Compte tenu de sa particularité, l’Armée doit se tenir loin des revendications corporatistes, d’où l’appellation : « la grande muette ». Mais en Côte d’Ivoire, les Forces de défense et de sécurité ont décidé de donner de la voix à travers la création d’un syndicat. Un mandat d’arrêt vient d’être délivré contre celui qui est considéré comme le président du bureau provisoire.
Le nom du Maréchal des logis (Mdl) chef, Mambo Akaï, sera désormais bien gravé dans les anales des Forces de défense (Fds) de Côte d’Ivoire. Cet élément de la gendarmerie nationale a osé jeter les bases d’un syndicat dénommé l’Organisation nationale des forces de défense et de sécurité de Côte d’Ivoire (Onfds-Ci), il y a quelques semaines avec des compagnons d’armes. Mais, à peine ce syndicat est-il porté sur les fonds baptismaux que la hiérarchie militaire brandit les sanctions.
L’affaire qui a fait grand bruit aux abords de la Lagune Ebrié a conduit le Tribunal militaire à arrêter ce gendarme avant de l’envoyer à la Maison d’arrêt militaire d’Abidjan (Mama). Sa mise en liberté provisoire, faut-il le signaler, a été conditionnée par la renonciation à la création dudit syndicat au sein de l’Armée. Mais, cet « arrangement » a été de courte durée puisque le Mdl-Chef de la gendarmerie mettra à profit cet intermède judiciaire pour se répandre à nouveau dans la presse, avec le même engagement.
Depuis le jeudi 05 juin 2008, le procureur militaire d’Abidjan, Ange Bernard Kessi KOUAME, a décidé de passer à la vitesse supérieure en arrêtant trois importantes mesures. D’abord, l’activiste des Fds est rayé des effectifs de la gendarmerie nationale et son solde suspendu ; ensuite, un mandat d’arrêt est lancé contre Mambo Akaï et tous ses compagnons. Ces deux mesures sont complétées par la décision du Procureur de faire comparaître le président de l’Onfds-Ci devant le Tribunal militaire à la date du lundi 23 juin prochain.

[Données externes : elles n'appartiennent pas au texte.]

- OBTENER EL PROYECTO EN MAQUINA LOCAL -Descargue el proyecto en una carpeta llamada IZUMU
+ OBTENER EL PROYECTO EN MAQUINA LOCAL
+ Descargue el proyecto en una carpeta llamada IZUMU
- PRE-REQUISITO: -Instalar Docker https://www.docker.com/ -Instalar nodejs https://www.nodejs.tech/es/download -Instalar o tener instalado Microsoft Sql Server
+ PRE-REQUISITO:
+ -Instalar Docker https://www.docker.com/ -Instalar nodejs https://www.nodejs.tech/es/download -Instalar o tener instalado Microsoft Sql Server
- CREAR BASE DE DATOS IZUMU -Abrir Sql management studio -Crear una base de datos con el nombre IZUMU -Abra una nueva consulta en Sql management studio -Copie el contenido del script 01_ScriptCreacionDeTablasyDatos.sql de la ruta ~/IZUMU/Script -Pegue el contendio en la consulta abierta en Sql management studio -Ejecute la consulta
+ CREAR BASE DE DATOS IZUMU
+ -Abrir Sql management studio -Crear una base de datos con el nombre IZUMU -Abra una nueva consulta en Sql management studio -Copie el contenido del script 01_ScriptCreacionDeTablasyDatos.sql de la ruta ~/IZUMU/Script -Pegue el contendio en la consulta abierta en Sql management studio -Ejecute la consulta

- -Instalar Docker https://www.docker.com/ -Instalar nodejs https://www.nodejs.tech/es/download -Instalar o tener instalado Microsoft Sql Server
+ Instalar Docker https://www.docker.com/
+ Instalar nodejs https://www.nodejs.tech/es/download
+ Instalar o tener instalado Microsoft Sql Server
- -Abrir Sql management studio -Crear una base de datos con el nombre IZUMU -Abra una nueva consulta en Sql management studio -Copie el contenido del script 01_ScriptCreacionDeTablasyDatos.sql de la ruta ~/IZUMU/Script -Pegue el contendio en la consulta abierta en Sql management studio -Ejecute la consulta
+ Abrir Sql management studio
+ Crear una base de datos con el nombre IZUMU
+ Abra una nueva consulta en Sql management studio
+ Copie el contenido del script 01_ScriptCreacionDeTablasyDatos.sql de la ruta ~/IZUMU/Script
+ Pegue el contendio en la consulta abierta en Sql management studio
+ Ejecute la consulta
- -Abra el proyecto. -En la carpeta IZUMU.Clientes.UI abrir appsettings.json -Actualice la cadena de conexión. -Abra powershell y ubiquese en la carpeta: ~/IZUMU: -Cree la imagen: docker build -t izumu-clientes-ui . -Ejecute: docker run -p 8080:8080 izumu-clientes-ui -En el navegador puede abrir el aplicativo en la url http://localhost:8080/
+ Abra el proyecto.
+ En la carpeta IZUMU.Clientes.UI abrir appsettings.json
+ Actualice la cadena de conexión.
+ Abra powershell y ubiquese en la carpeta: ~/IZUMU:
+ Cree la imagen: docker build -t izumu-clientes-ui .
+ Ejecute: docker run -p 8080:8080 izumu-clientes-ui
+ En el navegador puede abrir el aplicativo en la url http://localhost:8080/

Selon le Procureur militaire, le Mdl-chef Mambo ne bénéficiait que d’une mise en liberté provisoire au regard des dispositions de l’article 139 du Code de procédure pénale. « Il était, certes, en liberté, mais l’enquête suivait son cours ; maintenant, il doit répondre de ses actes », a confié jeudi, le magistrat militaire.